Data for the task below:

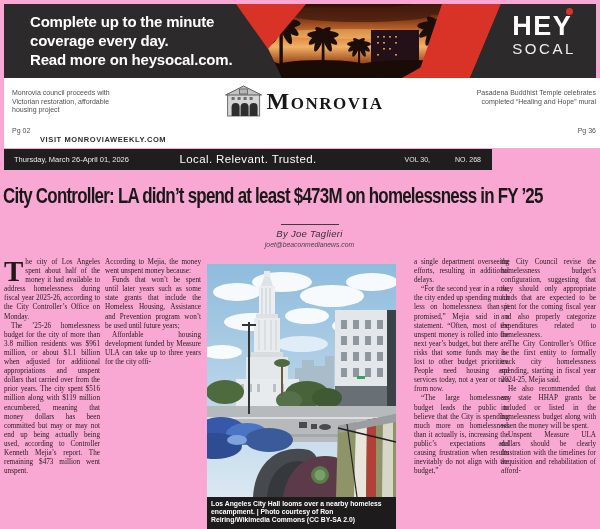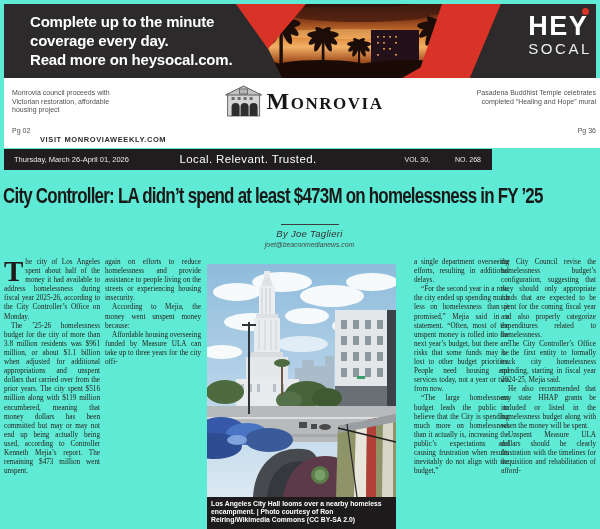--- a/index.html
+++ b/index.html
@@ -6,7 +6,7 @@
   html,body { background:#ffffff; }
   .page {
     position:relative; width:600px; height:529px; overflow:hidden;
-    background:#5eead4; font-family:"Liberation Sans", sans-serif;
+    background:#f9a8d4; font-family:"Liberation Sans", sans-serif;
   }
 
   

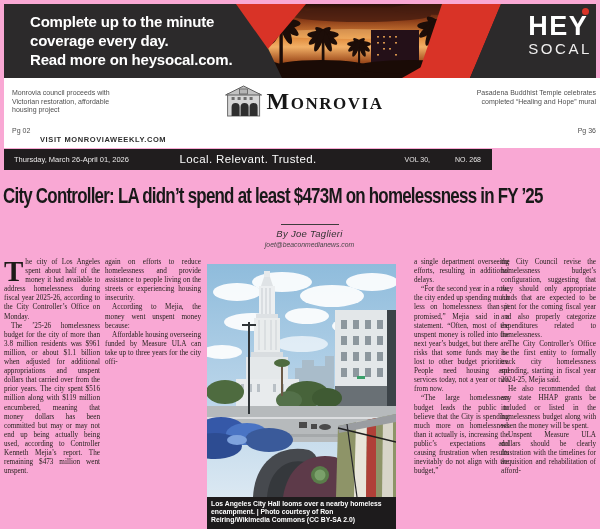--- a/index.html
+++ b/index.html
@@ -14,7 +14,7 @@
   .banner-photo { position:absolute; left:207px; top:0; width:263px; height:74px; }
   .banner-overlay { position:absolute; left:0; top:0; width:592px; height:74px; }
   .promo { position:absolute; left:26px; top:8px; z-index:3; color:#ffffff; font-weight:bold; font-size:15px; line-height:19px; letter-spacing:-0.2px; }
-  .heysocal { position:absolute; right:4px; top:9px; z-index:3; color:#ffffff; }
+  .heysocal { position:absolute; right:20px; top:9px; z-index:3; color:#ffffff; }
   .hey { position:relative; font-size:27px; font-weight:bold; line-height:27px; letter-spacing:1.5px; }
   .hey-dot { position:absolute; width:7px; height:7px; border-radius:50%; background:#d93327; right:3px; top:-5px; }
   .socal { font-size:15px; letter-spacing:2.6px; font-weight:400; color:#f0efef; line-height:18px; }

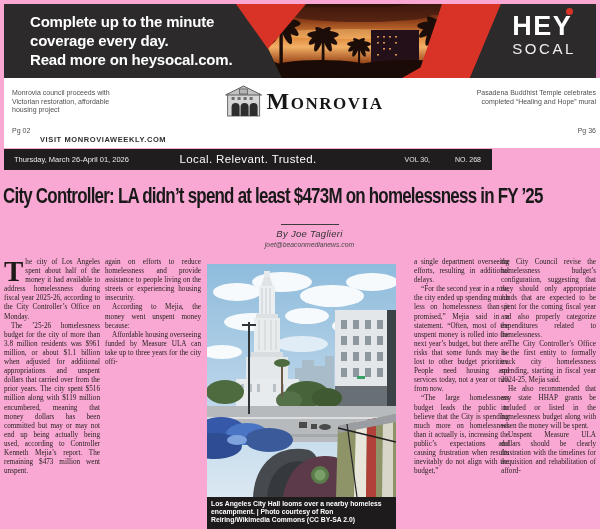--- a/index.html
+++ b/index.html
@@ -197,7 +197,6 @@
 
   <div class="col col-2">
     <div data-bind-paras="article.col2">
-        <p>again on efforts to reduce homelessness and provide assistance to people living on the streets or experiencing housing insecurity.</p>
         <p>According to Mejia, the money went unspent money because:</p>
         <p>Affordable housing overseeing funded by Measure ULA can take up to three years for the city offi-</p>
       </div>

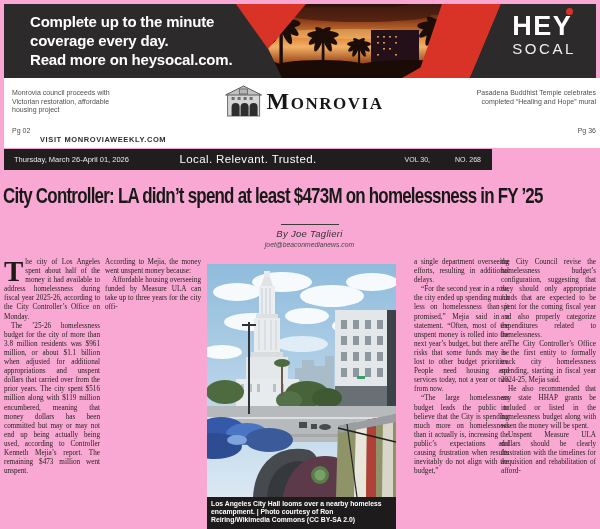--- a/index.html
+++ b/index.html
@@ -198,6 +198,7 @@
   <div class="col col-2">
     <div data-bind-paras="article.col2">
         <p>According to Mejia, the money went unspent money because:</p>
+        <p>Funds that won’t be spent until later years such as some state grants that include the Homeless Housing, Assistance and Prevention program won’t be used until future years;</p>
         <p>Affordable housing overseeing funded by Measure ULA can take up to three years for the city offi-</p>
       </div>
   </div>

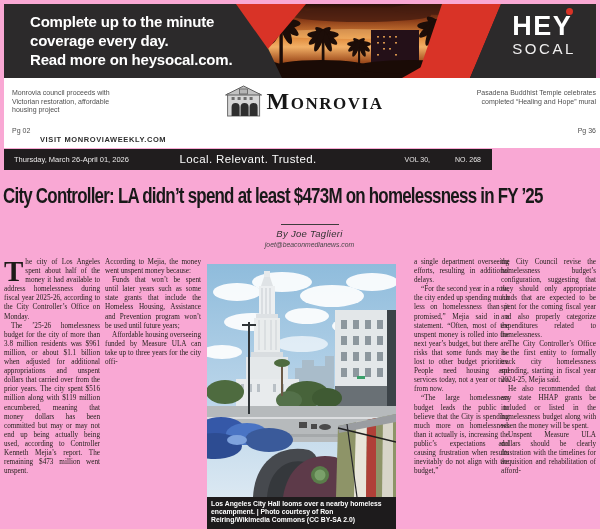--- a/index.html
+++ b/index.html
@@ -199,7 +199,7 @@
     <div data-bind-paras="article.col2">
         <p>According to Mejia, the money went unspent money because:</p>
         <p>Funds that won’t be spent until later years such as some state grants that include the Homeless Housing, Assistance and Prevention program won’t be used until future years;</p>
-        <p>Affordable housing overseeing funded by Measure ULA can take up to three years for the city offi-</p>
+        <p>Affordable housing development funded by Measure ULA can take up to three years for the city offi-</p>
       </div>
   </div>
 

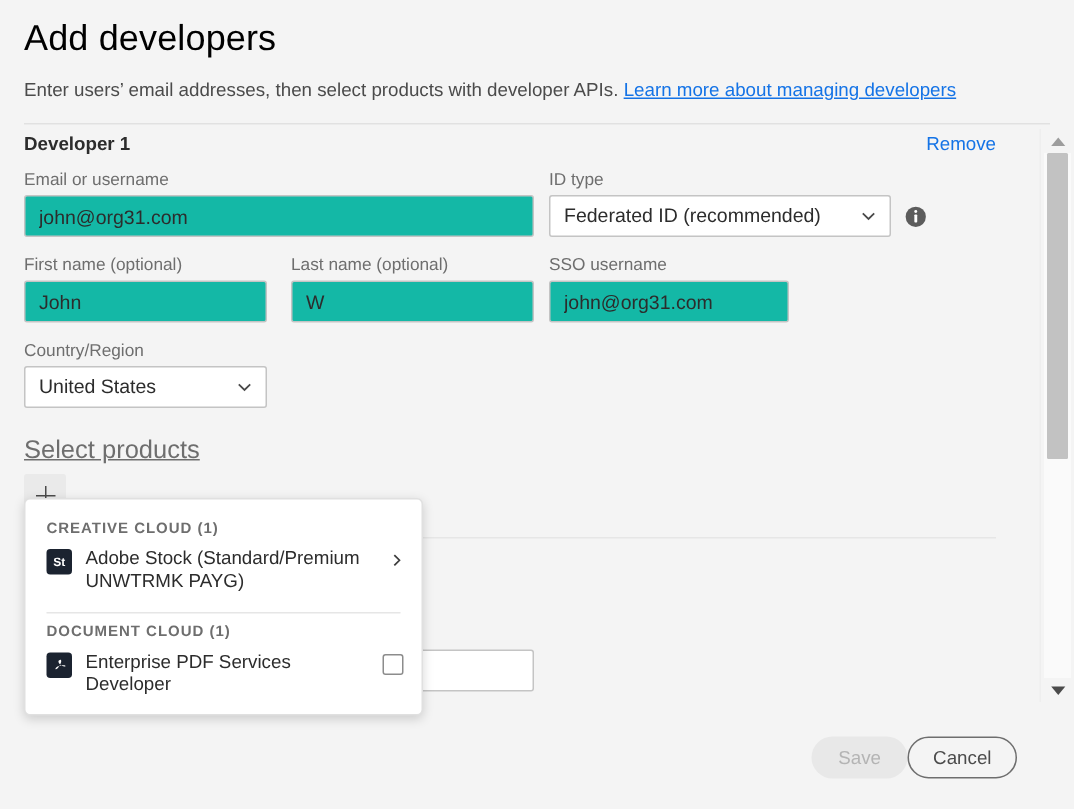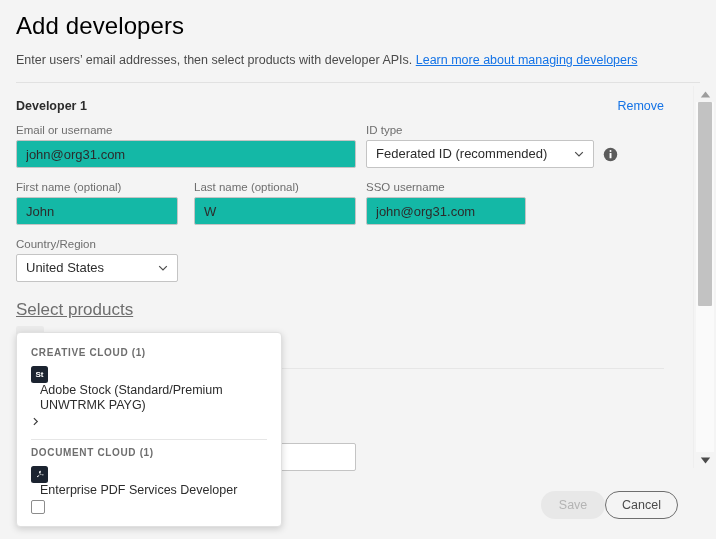--- a/index.html
+++ b/index.html
@@ -57,7 +57,7 @@
   .scroll-region {
     position: absolute;
     left: 0;
-    top: 87px;
+    top: 77px;
     width: 716px;
     height: 392px;
     overflow: hidden;

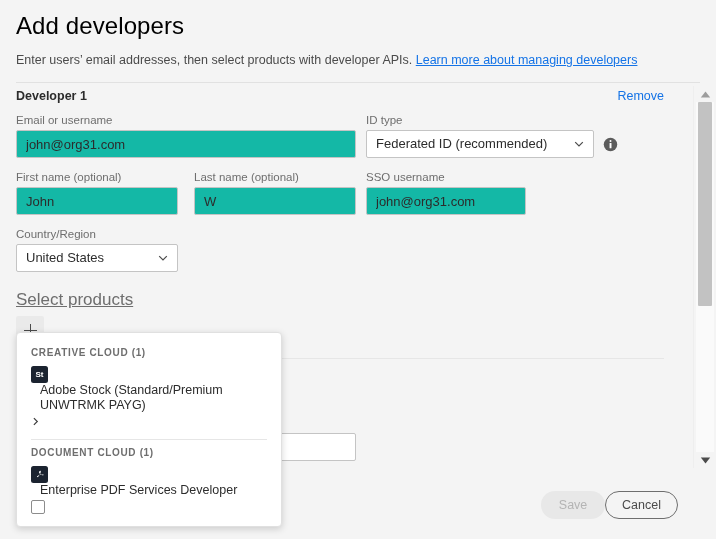--- a/index.html
+++ b/index.html
@@ -241,7 +241,6 @@
     align-items: flex-start;
     padding: 2px 12px 6px 14px;
     cursor: pointer;
-    flex-direction: column;
   }
   .prod-icon {
     width: 17px;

End of Data for the task.

| What to do |
Your task is to copy each line of the entries that includes the word "offi".

| Exercise response |
         <p>Affordable housing overseeing funded by Measure ULA can take up to three years for the city offi-</p>
         <p>Affordable housing overseeing funded by Measure ULA can take up to three years for the city offi-</p>
-        <p>Affordable housing overseeing funded by Measure ULA can take up to three years for the city offi-</p>
+        <p>Affordable housing development funded by Measure ULA can take up to three years for the city offi-</p>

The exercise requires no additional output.